* [EXERCISE DIRECTIONS] Leaving out all pictures, retype the records exactly.

* [ENTRIES SHOWN]
++++++++

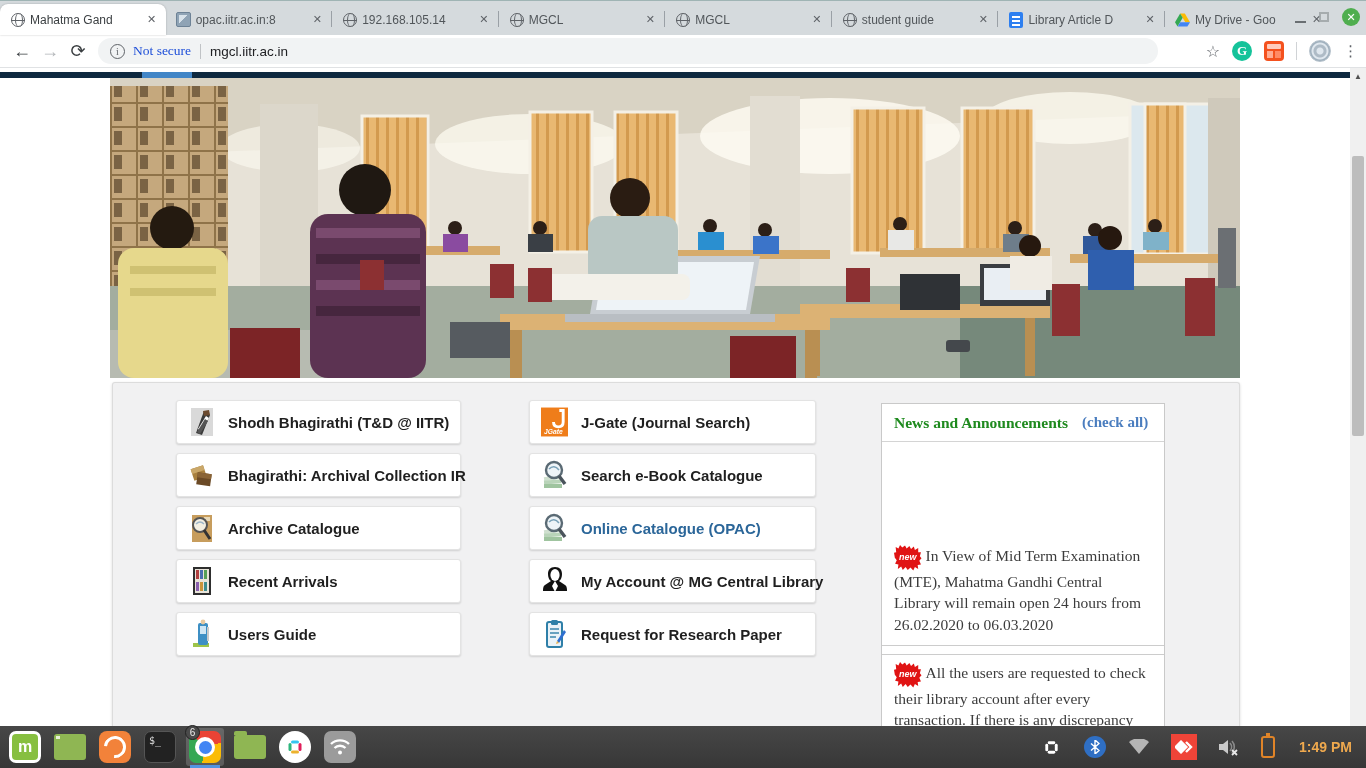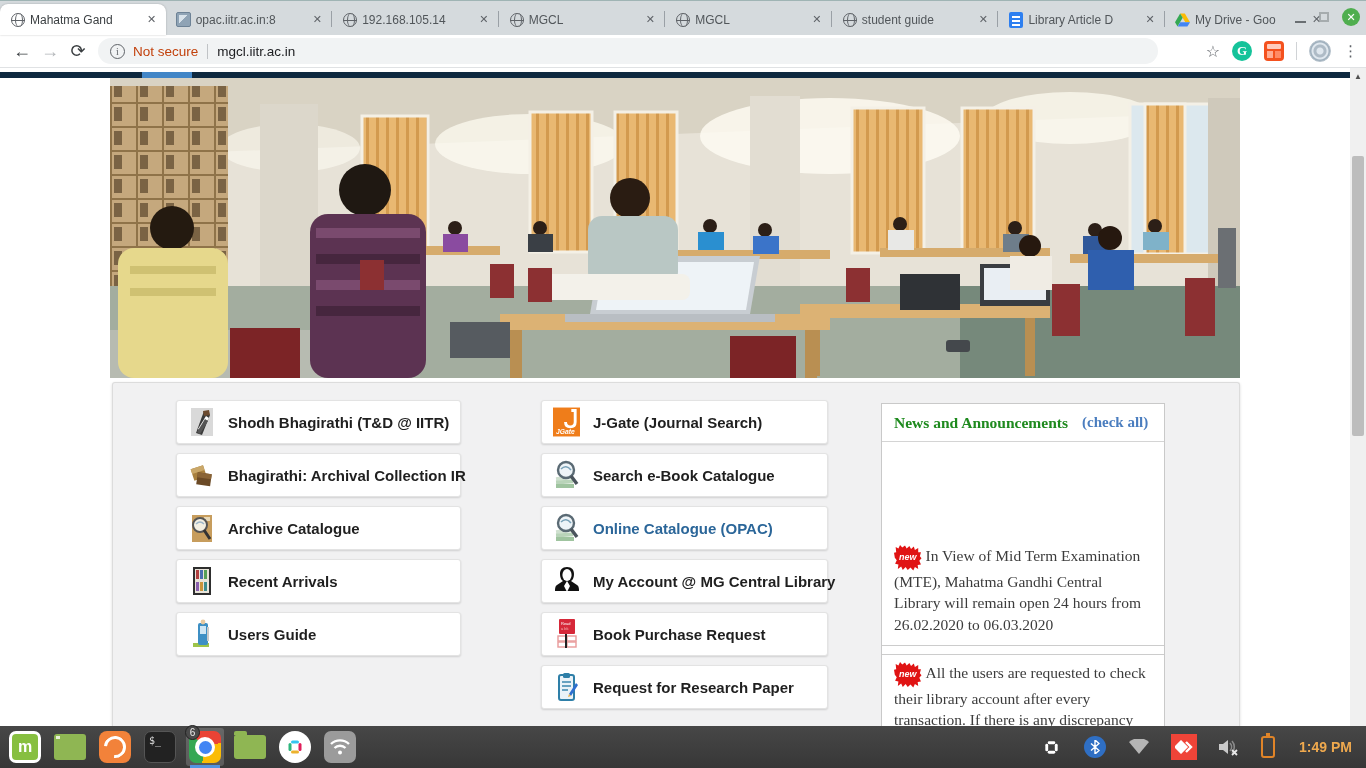--- a/index.html
+++ b/index.html
@@ -26,42 +26,42 @@
   .wc-min { width:11px; height:11px; border-bottom:2px solid #6a6f72; }
   .wc-max { width:10px; height:10px; border:2px solid #9aa0a3; opacity:.8; }
   .wc-close { width:18px; height:18px; border-radius:50%; background:#4fae4f; color:#fff; font-size:11px; line-height:18px; text-align:center; }
 
   
   .toolbar { position:absolute; top:35px; left:0; width:1366px; height:33px; background:#fff; border-bottom:1px solid #e0e2e4; display:flex; align-items:center; padding:0 8px; }
   .navbtn { width:28px; height:28px; display:flex; align-items:center; justify-content:center; font-size:18px; color:#3c4043; }
   .navbtn.disabled { color:#b3b6b9; }
   .omnibox { flex:0 0 1060px; height:26px; margin-left:6px; background:#f1f3f4; border-radius:14px; display:flex; align-items:center; padding:0 12px; font-size:13.5px; }
   .info-i { width:15px; height:15px; border:1.4px solid #5f6368; border-radius:50%; color:#5f6368; font-size:10px; line-height:13px; text-align:center; font-family:"Liberation Serif",serif; margin-right:8px; flex:0 0 15px;}
-  .omni-sec { color:#c2410c; }
+  .omni-sec { color:#1d4ed8;font-family:Liberation Serif, serif; }
   .omni-div { width:1px; height:15px; background:#c0c3c6; margin:0 9px; }
   .omni-url { color:#202124; }
   .tool-right { display:flex; align-items:center; margin-left:auto; gap:12px; }
   .star { font-size:16px; color:#5f6368; }
   .ext-gram { width:20px; height:20px; border-radius:50%; background:#15c39a; color:#fff; font-weight:bold; font-size:13px; text-align:center; line-height:20px; font-family:"Liberation Serif",serif; }
   .ext-orange { width:20px; height:20px; border-radius:4px; background:#f4511e; position:relative; }
   .ext-orange:before { content:""; position:absolute; left:3px; top:3px; width:14px; height:5px; background:#ffccbc; border-radius:1px; }
   .ext-orange:after { content:""; position:absolute; left:3px; top:10px; width:6px; height:7px; background:#ffab91; box-shadow:8px 0 0 #ff8a65; }
   .tool-sep { width:1px; height:18px; background:#d0d3d6; }
   .ext-lens { width:22px; height:22px; border-radius:50%; background:radial-gradient(circle,#dfe7ee 0 3px,#aebbc6 4px 6px,#dfe7ee 7px 8px,#9fb0bd 9px); border:1px solid #b6c2cc; }
   .menu-dots { font-size:15px; color:#5f6368; letter-spacing:0; }
 
   
   .viewport { position:absolute; top:68px; left:0; width:1366px; height:658px; background:#fff; }
   .navstrip { position:absolute; top:4px; left:0; width:1350px; height:6px; background:#0e2940; }
   .navstrip .hl { position:absolute; left:142px; top:0; width:50px; height:6px; background:#4286c7; }
   .hero { position:absolute; top:10px; left:110px; width:1130px; height:300px; overflow:hidden; background:#e6e1d6; }
   .panel { position:absolute; top:314px; left:112px; width:1128px; height:344px; background:#f1f1f2; border:1px solid #dcdcdc; border-bottom:none; border-radius:3px 3px 0 0; box-shadow:0 1px 3px rgba(0,0,0,.15); }
   .col { position:absolute; top:17px; display:flex; flex-direction:column; gap:9px; }
   .col.left { left:63px; width:285px; }
-  .col.mid  { left:428px; width:287px; }
+  .col.mid  { left:416px; width:287px; }
   .card { height:44px; background:#fff; border:1px solid #e3e3e3; border-radius:3px; box-shadow:0 1px 2px rgba(0,0,0,.14); display:flex; align-items:center; padding-left:11px; cursor:pointer; }
   .card .cicon { width:27px; height:32px; flex:0 0 27px; display:flex; align-items:center; justify-content:center; }
   .card .clabel { font-size:15px; font-weight:bold; color:#1f1f1f; margin-left:13px; white-space:nowrap; }
   .card .clabel.link-blue { color:#2b6699; }
 
   
   .news { position:absolute; top:20px; left:768px; width:284px; background:#fff; border:1px solid #c9c9c9; }
   .news-head { height:38px; display:flex; align-items:center; padding:0 12px; border-bottom:1px solid #d4d4d4; font-family:"Liberation Serif",serif; }
   .news-title { color:#1e8a1e; font-weight:bold; font-size:15.5px; }
   .news-readall { color:#4a7dbf; font-size:15px; margin-left:14px; font-weight:bold; cursor:pointer; }
@@ -450,35 +450,20 @@
             <svg width="26" height="30" viewBox="0 0 26 30">
                 <path d="M13 1 c5 0 7 3 7 7 0 3 -1 6 -3 7 l6 4 c2 1 2 4 2 6 H1 c0 -2 0 -5 2 -6 l6 -4 c-2 -1 -3 -4 -3 -7 0 -4 2 -7 7 -7 z" fill="#111"></path>
                 <ellipse cx="13" cy="9" rx="4.6" ry="6" fill="#fff"></ellipse>
                 <polygon points="13,15 10,20 13,26 16,20" fill="#fff"></polygon>
               </svg>
           </span>
           <span class="clabel">My Account @ MG Central Library</span>
         </div>
         <div class="card">
           <span class="cicon">
-            <svg width="24" height="32" viewBox="0 0 24 32">
-                <rect x="3" y="18" width="8" height="5" fill="none" stroke="#e89a9a" stroke-width="1.4"></rect>
-                <rect x="12" y="18" width="9" height="5" fill="none" stroke="#e89a9a" stroke-width="1.4"></rect>
-                <rect x="3" y="24" width="8" height="5" fill="none" stroke="#e89a9a" stroke-width="1.4"></rect>
-                <rect x="12" y="24" width="9" height="5" fill="none" stroke="#e89a9a" stroke-width="1.4"></rect>
-                <rect x="10" y="16" width="2" height="14" fill="#222"></rect>
-                <rect x="4" y="1" width="16" height="15" rx="1" fill="#d62839"></rect>
-                <text x="6" y="7" font-size="4" fill="#fff" font-family="sans-serif">Read</text>
-                <text x="6" y="12" font-size="4" fill="#f4b3b3" font-family="sans-serif">a bk</text>
-              </svg>
-          </span>
-          <span class="clabel">Book Purchase Request</span>
-        </div>
-        <div class="card">
-          <span class="cicon">
             <svg width="24" height="30" viewBox="0 0 24 30">
                 <rect x="4" y="3" width="15" height="25" rx="2" fill="#eaf2f8" stroke="#2e7fa8" stroke-width="2"></rect>
                 <rect x="8" y="1" width="7" height="5" rx="1.5" fill="#2e7fa8"></rect>
                 <line x1="7" y1="10" x2="16" y2="10" stroke="#2e7fa8" stroke-width="1.4"></line>
                 <line x1="7" y1="14" x2="16" y2="14" stroke="#2e7fa8" stroke-width="1.4"></line>
                 <line x1="7" y1="18" x2="13" y2="18" stroke="#2e7fa8" stroke-width="1.4"></line>
                 <polygon points="14,22 21,11 23,13 16,24" fill="#2e6fd0"></polygon>
                 <polygon points="14,22 16,24 13,25" fill="#e8b04a"></polygon>
               </svg>
           </span>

++++++++

* [SOLUTION BELOW]
--- a/index.html
+++ b/index.html
@@ -26,42 +26,42 @@
   .wc-min { width:11px; height:11px; border-bottom:2px solid #6a6f72; }
   .wc-max { width:10px; height:10px; border:2px solid #9aa0a3; opacity:.8; }
   .wc-close { width:18px; height:18px; border-radius:50%; background:#4fae4f; color:#fff; font-size:11px; line-height:18px; text-align:center; }
 
   
   .toolbar { position:absolute; top:35px; left:0; width:1366px; height:33px; background:#fff; border-bottom:1px solid #e0e2e4; display:flex; align-items:center; padding:0 8px; }
   .navbtn { width:28px; height:28px; display:flex; align-items:center; justify-content:center; font-size:18px; color:#3c4043; }
   .navbtn.disabled { color:#b3b6b9; }
   .omnibox { flex:0 0 1060px; height:26px; margin-left:6px; background:#f1f3f4; border-radius:14px; display:flex; align-items:center; padding:0 12px; font-size:13.5px; }
   .info-i { width:15px; height:15px; border:1.4px solid #5f6368; border-radius:50%; color:#5f6368; font-size:10px; line-height:13px; text-align:center; font-family:"Liberation Serif",serif; margin-right:8px; flex:0 0 15px;}
-  .omni-sec { color:#c2410c; }
+  .omni-sec { color:#1d4ed8;font-family:Liberation Serif, serif; }
   .omni-div { width:1px; height:15px; background:#c0c3c6; margin:0 9px; }
   .omni-url { color:#202124; }
   .tool-right { display:flex; align-items:center; margin-left:auto; gap:12px; }
   .star { font-size:16px; color:#5f6368; }
   .ext-gram { width:20px; height:20px; border-radius:50%; background:#15c39a; color:#fff; font-weight:bold; font-size:13px; text-align:center; line-height:20px; font-family:"Liberation Serif",serif; }
   .ext-orange { width:20px; height:20px; border-radius:4px; background:#f4511e; position:relative; }
   .ext-orange:before { content:""; position:absolute; left:3px; top:3px; width:14px; height:5px; background:#ffccbc; border-radius:1px; }
   .ext-orange:after { content:""; position:absolute; left:3px; top:10px; width:6px; height:7px; background:#ffab91; box-shadow:8px 0 0 #ff8a65; }
   .tool-sep { width:1px; height:18px; background:#d0d3d6; }
   .ext-lens { width:22px; height:22px; border-radius:50%; background:radial-gradient(circle,#dfe7ee 0 3px,#aebbc6 4px 6px,#dfe7ee 7px 8px,#9fb0bd 9px); border:1px solid #b6c2cc; }
   .menu-dots { font-size:15px; color:#5f6368; letter-spacing:0; }
 
   
   .viewport { position:absolute; top:68px; left:0; width:1366px; height:658px; background:#fff; }
   .navstrip { position:absolute; top:4px; left:0; width:1350px; height:6px; background:#0e2940; }
   .navstrip .hl { position:absolute; left:142px; top:0; width:50px; height:6px; background:#4286c7; }
   .hero { position:absolute; top:10px; left:110px; width:1130px; height:300px; overflow:hidden; background:#e6e1d6; }
   .panel { position:absolute; top:314px; left:112px; width:1128px; height:344px; background:#f1f1f2; border:1px solid #dcdcdc; border-bottom:none; border-radius:3px 3px 0 0; box-shadow:0 1px 3px rgba(0,0,0,.15); }
   .col { position:absolute; top:17px; display:flex; flex-direction:column; gap:9px; }
   .col.left { left:63px; width:285px; }
-  .col.mid  { left:428px; width:287px; }
+  .col.mid  { left:416px; width:287px; }
   .card { height:44px; background:#fff; border:1px solid #e3e3e3; border-radius:3px; box-shadow:0 1px 2px rgba(0,0,0,.14); display:flex; align-items:center; padding-left:11px; cursor:pointer; }
   .card .cicon { width:27px; height:32px; flex:0 0 27px; display:flex; align-items:center; justify-content:center; }
   .card .clabel { font-size:15px; font-weight:bold; color:#1f1f1f; margin-left:13px; white-space:nowrap; }
   .card .clabel.link-blue { color:#2b6699; }
 
   
   .news { position:absolute; top:20px; left:768px; width:284px; background:#fff; border:1px solid #c9c9c9; }
   .news-head { height:38px; display:flex; align-items:center; padding:0 12px; border-bottom:1px solid #d4d4d4; font-family:"Liberation Serif",serif; }
   .news-title { color:#1e8a1e; font-weight:bold; font-size:15.5px; }
   .news-readall { color:#4a7dbf; font-size:15px; margin-left:14px; font-weight:bold; cursor:pointer; }
@@ -450,35 +450,20 @@
             <svg width="26" height="30" viewBox="0 0 26 30">
                 <path d="M13 1 c5 0 7 3 7 7 0 3 -1 6 -3 7 l6 4 c2 1 2 4 2 6 H1 c0 -2 0 -5 2 -6 l6 -4 c-2 -1 -3 -4 -3 -7 0 -4 2 -7 7 -7 z" fill="#111"></path>
                 <ellipse cx="13" cy="9" rx="4.6" ry="6" fill="#fff"></ellipse>
                 <polygon points="13,15 10,20 13,26 16,20" fill="#fff"></polygon>
               </svg>
           </span>
           <span class="clabel">My Account @ MG Central Library</span>
         </div>
         <div class="card">
           <span class="cicon">
-            <svg width="24" height="32" viewBox="0 0 24 32">
-                <rect x="3" y="18" width="8" height="5" fill="none" stroke="#e89a9a" stroke-width="1.4"></rect>
-                <rect x="12" y="18" width="9" height="5" fill="none" stroke="#e89a9a" stroke-width="1.4"></rect>
-                <rect x="3" y="24" width="8" height="5" fill="none" stroke="#e89a9a" stroke-width="1.4"></rect>
-                <rect x="12" y="24" width="9" height="5" fill="none" stroke="#e89a9a" stroke-width="1.4"></rect>
-                <rect x="10" y="16" width="2" height="14" fill="#222"></rect>
-                <rect x="4" y="1" width="16" height="15" rx="1" fill="#d62839"></rect>
-                <text x="6" y="7" font-size="4" fill="#fff" font-family="sans-serif">Read</text>
-                <text x="6" y="12" font-size="4" fill="#f4b3b3" font-family="sans-serif">a bk</text>
-              </svg>
-          </span>
-          <span class="clabel">Book Purchase Request</span>
-        </div>
-        <div class="card">
-          <span class="cicon">
             <svg width="24" height="30" viewBox="0 0 24 30">
                 <rect x="4" y="3" width="15" height="25" rx="2" fill="#eaf2f8" stroke="#2e7fa8" stroke-width="2"></rect>
                 <rect x="8" y="1" width="7" height="5" rx="1.5" fill="#2e7fa8"></rect>
                 <line x1="7" y1="10" x2="16" y2="10" stroke="#2e7fa8" stroke-width="1.4"></line>
                 <line x1="7" y1="14" x2="16" y2="14" stroke="#2e7fa8" stroke-width="1.4"></line>
                 <line x1="7" y1="18" x2="13" y2="18" stroke="#2e7fa8" stroke-width="1.4"></line>
                 <polygon points="14,22 21,11 23,13 16,24" fill="#2e6fd0"></polygon>
                 <polygon points="14,22 16,24 13,25" fill="#e8b04a"></polygon>
               </svg>
           </span>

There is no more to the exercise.